# [WHAT IS EXPECTED]
Please repeat the data exactly. Any picture in it stays out.
(SOURCE DATA Opens)
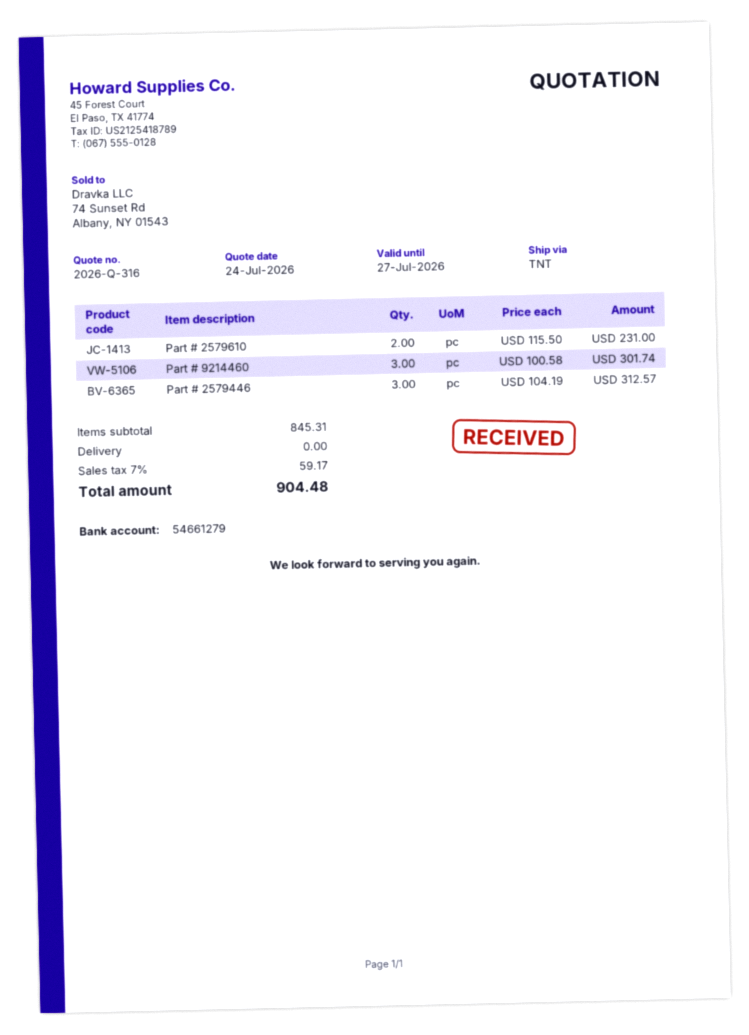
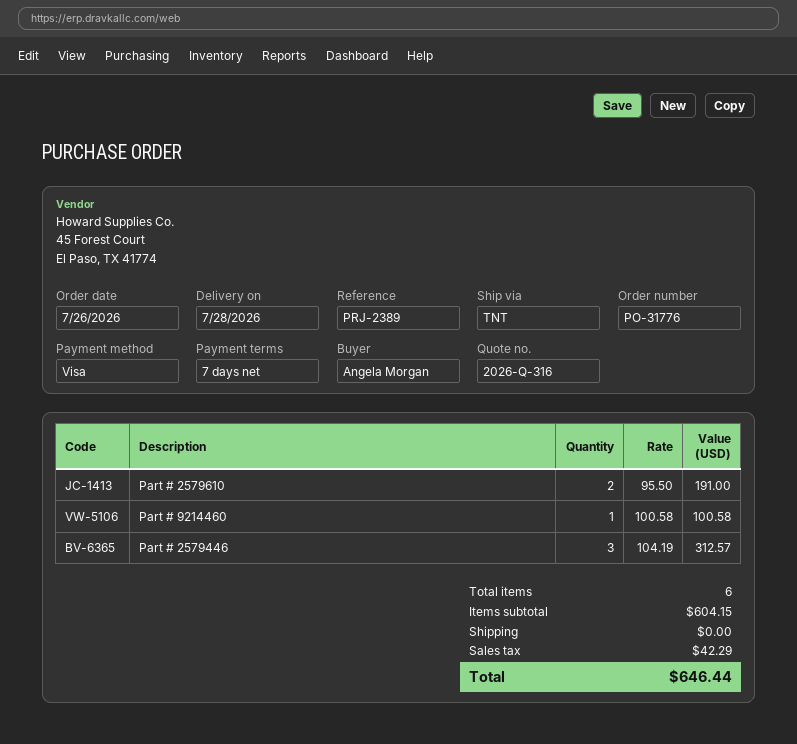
Part # 2579610: 2 x 115.50 = 231.00 -> 2 x 95.50 = 191.00
Part # 9214460: 3 x 100.58 = 301.74 -> 1 x 100.58 = 100.58
subtotal: 845.31 -> 604.15
tax: 59.17 -> 42.29
total: 904.48 -> 646.44

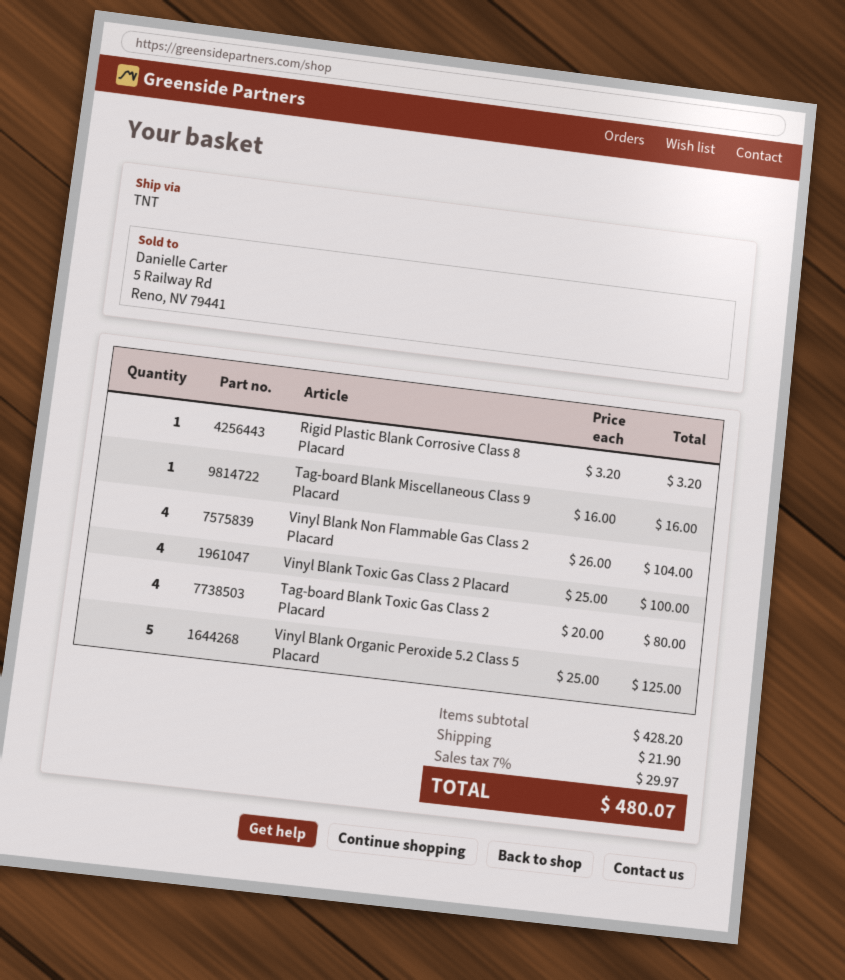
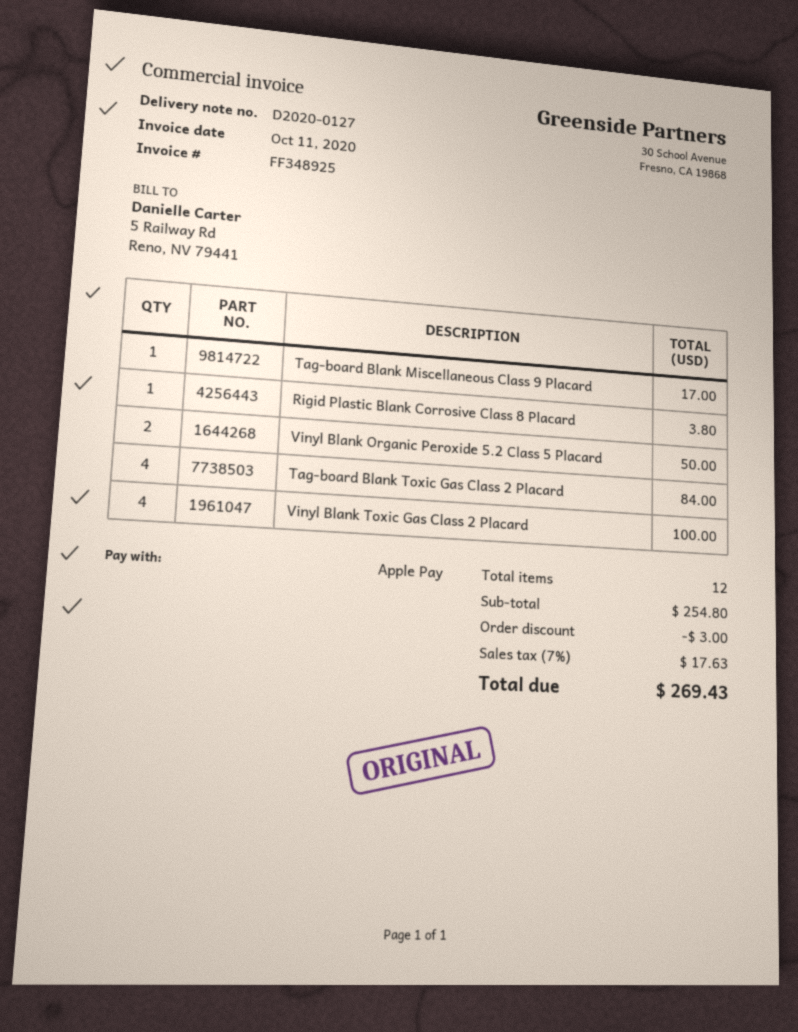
Rigid Plastic Blank Corrosive Class 8 Placard: 1 for 3.20 -> 1 for 3.80
Tag-board Blank Miscellaneous Class 9 Placard: 1 for 16.00 -> 1 for 17.00
Vinyl Blank Non Flammable Gas Class 2 Placard: 4 for 104.00 -> none
Tag-board Blank Toxic Gas Class 2 Placard: 4 for 80.00 -> 4 for 84.00
Vinyl Blank Organic Peroxide 5.2 Class 5 Placard: 5 for 125.00 -> 2 for 50.00
subtotal: 428.20 -> 254.80
discount: none -> 3.00
shipping: 21.90 -> none
tax: 7% = 29.97 -> 7% = 17.63
total: 480.07 -> 269.43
(SOURCE DATA Closes)
# [RESPONSE TO THIS EXERCISE]
Part # 2579610: 2 x 115.50 = 231.00 -> 2 x 95.50 = 191.00
Part # 9214460: 3 x 100.58 = 301.74 -> 1 x 100.58 = 100.58
subtotal: 845.31 -> 604.15
tax: 59.17 -> 42.29
total: 904.48 -> 646.44

Rigid Plastic Blank Corrosive Class 8 Placard: 1 for 3.20 -> 1 for 3.80
Tag-board Blank Miscellaneous Class 9 Placard: 1 for 16.00 -> 1 for 17.00
Vinyl Blank Non Flammable Gas Class 2 Placard: 4 for 104.00 -> none
Tag-board Blank Toxic Gas Class 2 Placard: 4 for 80.00 -> 4 for 84.00
Vinyl Blank Organic Peroxide 5.2 Class 5 Placard: 5 for 125.00 -> 2 for 50.00
subtotal: 428.20 -> 254.80
discount: none -> 3.00
shipping: 21.90 -> none
tax: 7% = 29.97 -> 7% = 17.63
total: 480.07 -> 269.43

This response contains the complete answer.